El Magazín

Publicado el elmagazin

La frente marchita

Ángel Castaño Guzmán

Sangre, impotencia y mierda. Donde asienta su pezuña eso deja la guerra. Casas sin puertas ni techos ni enseres ni risas de niños. Cadáveres, desaparecidos, familias que en la noche empacan aprisa las ropas de la fatiga. También, con un poco de maquillaje y un atavío a la moda, la guerra sirve de pretexto para elegir presidentes, organizar mítines, elevar a las nubes el rating de los telenoticieros. La muerte vende periódicos, le da cimento al discurso de los caudillos, aceita la máquina del comercio y la estafa. Durante años, los siete días de la semana, los colombianos hemos recibido la dosis de odio: las pipetas lanzadas a los colegios, la matanza en un lejano caserío, la diáspora de los labriegos. Luego, con pocos segundos de diferencia, la de frivolidad: los goles, las tetas y narices de quirófano. A veces los reporteros no tenemos perdón de dios. En otras, por fortuna, sí.

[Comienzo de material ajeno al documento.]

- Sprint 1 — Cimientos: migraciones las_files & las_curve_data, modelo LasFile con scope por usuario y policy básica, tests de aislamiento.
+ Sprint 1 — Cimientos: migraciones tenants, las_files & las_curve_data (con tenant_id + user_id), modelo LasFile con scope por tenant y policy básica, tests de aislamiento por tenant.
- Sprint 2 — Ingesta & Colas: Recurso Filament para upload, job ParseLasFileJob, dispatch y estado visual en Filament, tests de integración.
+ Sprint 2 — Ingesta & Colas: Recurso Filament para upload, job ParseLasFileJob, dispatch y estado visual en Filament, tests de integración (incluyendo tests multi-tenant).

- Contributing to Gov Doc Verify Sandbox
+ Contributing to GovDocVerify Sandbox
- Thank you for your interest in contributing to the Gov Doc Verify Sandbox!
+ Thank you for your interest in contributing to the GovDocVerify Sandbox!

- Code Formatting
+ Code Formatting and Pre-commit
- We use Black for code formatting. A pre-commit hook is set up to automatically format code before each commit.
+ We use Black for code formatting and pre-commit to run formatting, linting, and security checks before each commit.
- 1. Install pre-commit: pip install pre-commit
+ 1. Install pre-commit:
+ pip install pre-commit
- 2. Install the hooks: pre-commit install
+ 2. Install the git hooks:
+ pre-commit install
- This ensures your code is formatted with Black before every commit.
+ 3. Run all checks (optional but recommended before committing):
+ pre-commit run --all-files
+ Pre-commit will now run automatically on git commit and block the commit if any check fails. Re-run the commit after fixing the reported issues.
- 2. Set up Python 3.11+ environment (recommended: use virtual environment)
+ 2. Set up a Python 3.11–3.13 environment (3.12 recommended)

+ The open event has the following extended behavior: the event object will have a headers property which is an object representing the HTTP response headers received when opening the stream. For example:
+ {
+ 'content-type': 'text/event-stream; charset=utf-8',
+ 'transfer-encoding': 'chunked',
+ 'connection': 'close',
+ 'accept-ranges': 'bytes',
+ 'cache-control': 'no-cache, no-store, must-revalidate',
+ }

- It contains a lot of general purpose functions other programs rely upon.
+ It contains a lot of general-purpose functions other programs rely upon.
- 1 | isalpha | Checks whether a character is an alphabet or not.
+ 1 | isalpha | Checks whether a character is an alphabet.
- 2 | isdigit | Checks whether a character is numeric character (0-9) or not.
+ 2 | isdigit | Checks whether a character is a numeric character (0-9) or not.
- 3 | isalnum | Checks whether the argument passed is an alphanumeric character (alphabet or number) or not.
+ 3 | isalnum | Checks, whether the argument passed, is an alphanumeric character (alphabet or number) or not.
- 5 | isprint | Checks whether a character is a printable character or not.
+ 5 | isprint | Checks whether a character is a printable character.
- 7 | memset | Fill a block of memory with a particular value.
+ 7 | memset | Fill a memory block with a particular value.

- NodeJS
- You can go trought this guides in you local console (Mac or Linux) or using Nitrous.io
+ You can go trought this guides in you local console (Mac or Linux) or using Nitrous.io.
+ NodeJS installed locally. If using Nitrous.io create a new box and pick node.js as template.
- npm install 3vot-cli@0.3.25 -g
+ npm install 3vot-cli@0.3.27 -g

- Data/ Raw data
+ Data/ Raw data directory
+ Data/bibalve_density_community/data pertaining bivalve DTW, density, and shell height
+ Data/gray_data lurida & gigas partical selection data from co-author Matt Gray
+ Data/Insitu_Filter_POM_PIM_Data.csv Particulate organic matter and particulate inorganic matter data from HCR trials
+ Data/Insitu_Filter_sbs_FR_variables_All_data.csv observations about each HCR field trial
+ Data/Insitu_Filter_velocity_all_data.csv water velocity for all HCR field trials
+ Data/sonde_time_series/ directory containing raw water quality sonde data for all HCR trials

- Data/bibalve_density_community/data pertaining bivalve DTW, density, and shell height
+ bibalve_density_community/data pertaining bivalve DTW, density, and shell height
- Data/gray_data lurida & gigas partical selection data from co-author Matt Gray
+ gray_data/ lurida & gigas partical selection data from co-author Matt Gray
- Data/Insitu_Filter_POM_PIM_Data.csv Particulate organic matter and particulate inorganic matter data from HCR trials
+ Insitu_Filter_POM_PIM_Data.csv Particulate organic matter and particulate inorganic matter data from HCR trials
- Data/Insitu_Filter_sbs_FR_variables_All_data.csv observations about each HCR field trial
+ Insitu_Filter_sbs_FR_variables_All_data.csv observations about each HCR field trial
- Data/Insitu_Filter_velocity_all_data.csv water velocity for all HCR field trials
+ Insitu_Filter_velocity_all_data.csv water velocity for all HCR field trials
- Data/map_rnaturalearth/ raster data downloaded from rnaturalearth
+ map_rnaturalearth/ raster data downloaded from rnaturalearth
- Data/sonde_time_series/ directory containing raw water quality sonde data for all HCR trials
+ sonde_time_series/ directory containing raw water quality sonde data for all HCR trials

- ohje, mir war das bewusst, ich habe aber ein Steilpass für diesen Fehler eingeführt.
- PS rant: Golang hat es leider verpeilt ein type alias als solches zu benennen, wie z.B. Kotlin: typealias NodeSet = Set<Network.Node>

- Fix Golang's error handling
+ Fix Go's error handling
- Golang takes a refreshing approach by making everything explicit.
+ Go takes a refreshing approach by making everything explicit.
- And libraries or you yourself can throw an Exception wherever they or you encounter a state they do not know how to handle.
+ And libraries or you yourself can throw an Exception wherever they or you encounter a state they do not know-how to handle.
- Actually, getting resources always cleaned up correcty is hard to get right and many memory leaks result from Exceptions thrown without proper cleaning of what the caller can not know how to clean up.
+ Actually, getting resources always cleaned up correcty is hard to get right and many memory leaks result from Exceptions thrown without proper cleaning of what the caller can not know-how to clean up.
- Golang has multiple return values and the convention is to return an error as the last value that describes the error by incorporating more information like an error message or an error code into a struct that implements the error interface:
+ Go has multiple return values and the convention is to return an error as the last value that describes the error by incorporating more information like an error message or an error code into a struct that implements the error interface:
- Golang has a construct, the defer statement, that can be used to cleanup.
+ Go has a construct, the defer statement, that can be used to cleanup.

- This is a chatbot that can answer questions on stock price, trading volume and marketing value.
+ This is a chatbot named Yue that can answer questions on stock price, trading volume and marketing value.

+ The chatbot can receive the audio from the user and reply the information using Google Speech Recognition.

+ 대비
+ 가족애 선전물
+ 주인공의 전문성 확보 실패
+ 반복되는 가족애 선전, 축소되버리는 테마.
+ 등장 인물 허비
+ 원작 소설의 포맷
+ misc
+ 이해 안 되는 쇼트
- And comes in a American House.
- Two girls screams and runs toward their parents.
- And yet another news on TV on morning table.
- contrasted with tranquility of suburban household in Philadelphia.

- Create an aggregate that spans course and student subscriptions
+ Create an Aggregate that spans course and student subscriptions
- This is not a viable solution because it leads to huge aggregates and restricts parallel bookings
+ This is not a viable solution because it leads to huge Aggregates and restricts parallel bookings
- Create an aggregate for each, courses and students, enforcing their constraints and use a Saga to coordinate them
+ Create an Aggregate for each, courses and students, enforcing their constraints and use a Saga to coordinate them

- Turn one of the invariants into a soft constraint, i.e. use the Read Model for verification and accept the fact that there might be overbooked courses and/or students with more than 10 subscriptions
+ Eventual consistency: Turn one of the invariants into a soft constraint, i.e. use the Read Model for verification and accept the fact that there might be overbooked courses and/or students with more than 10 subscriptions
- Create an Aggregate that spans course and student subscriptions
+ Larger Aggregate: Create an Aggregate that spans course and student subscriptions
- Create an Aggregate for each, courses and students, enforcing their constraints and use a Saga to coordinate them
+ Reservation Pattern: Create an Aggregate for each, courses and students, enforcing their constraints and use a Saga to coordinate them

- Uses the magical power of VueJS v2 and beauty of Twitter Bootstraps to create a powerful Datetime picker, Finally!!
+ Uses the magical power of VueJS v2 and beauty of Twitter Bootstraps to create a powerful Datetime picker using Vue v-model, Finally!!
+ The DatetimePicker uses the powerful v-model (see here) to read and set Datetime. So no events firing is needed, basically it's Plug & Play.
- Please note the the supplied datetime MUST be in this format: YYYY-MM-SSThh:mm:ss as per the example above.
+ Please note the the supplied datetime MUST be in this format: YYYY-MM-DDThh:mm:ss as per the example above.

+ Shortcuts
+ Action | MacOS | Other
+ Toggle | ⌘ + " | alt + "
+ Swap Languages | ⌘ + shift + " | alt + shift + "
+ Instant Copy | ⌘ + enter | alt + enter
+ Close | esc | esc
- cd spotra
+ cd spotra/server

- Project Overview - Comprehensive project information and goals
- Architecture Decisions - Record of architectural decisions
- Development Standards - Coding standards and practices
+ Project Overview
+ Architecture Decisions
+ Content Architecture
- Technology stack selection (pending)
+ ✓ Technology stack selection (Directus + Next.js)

Daniel Rivera Marín es un diarista cuya infancia transcurrió en Armenia y Medellín. Con el título profesional, otorgado por la Uniquindio, debajo del brazo, inició labores en El Mundo. Al poco tiempo pasó a la sala de redacción de El Colombiano, donde cubre los temas del conflicto armado. En agosto de 2014, con el auspicio de la alcaldía de la capital antioqueña, publicó Volver para qué. Crónica sobre el desarraigo. Allí, en las 130 páginas del volumen, recopila las voces e historias de los obligados por la violencia a dejarlo todo, los mismos a quienes la nostalgia y el hambre los hacen retornar: el vértigo de la ciudad los tritura, los encierra en el dédalo de calles mal pavimentadas y fronteras invisibles. En compañía del fotógrafo Julio César Herrera, Rivera Marín recorre el oriente de Antioquia, sector geográfico disputado palmo a palmo por los distintos actores de la violencia. El viaje activa la memoria, saca de las maletas ocultas debajo de la cama los sucesos capitales de la infancia: la bala en la espalda del padre, el trapiche en la finca familiar, las manos nudosas del abuelo materno. De esa manera, sin robarle protagonismo a los entrevistados, el autor exorciza el anecdotario personal. A fin de cuentas, nadie sale ileso del fuego cruzado, de la barbarie fratricida.

Con un tono narrativo muy cercano al de Martín Caparrós –Rivera Marín intercala escenas con aforismos o meditaciones de su cosecha, procedimiento empleado por el argentino en numerosas crónicas–, Volver para qué no cae en el abismo de la denuncia fácil ni se convierte en un memorial de atropellos. El inicio del capítulo V es inquietante: “(…) Santa Ana es lo que queda cuando la muerte pasa: la vida comiéndose el cadáver”. La línea bien podría ser un verso de Ataúd tallado a mano, el formidable poemario de Flóbert Zapata. Rivera Marín decide ubicarse en la antípoda de los redactores de hoy, pendientes de aplacar la voracidad de los medios digitales. En ocasiones, no obstante, su prosa, así no venga a cuento, procura brillar. Compadecido con el cisne, no le tuerce el cuello. ¿Dichas licencias efectistas son útiles y necesarias en el periodismo? ¿No se corre el riesgo de privilegiar el lenguaje en detrimento del hecho? ¿La retórica reemplaza la minuciosidad investigativa? Inquietudes aparte, el texto presagia, anuncia, promete, como las óperas primas dignas de mención. Con seguridad en sus futuros trabajos el cronista apuntalará los aciertos y corregirá los deslices de Volver para qué. No hay afán.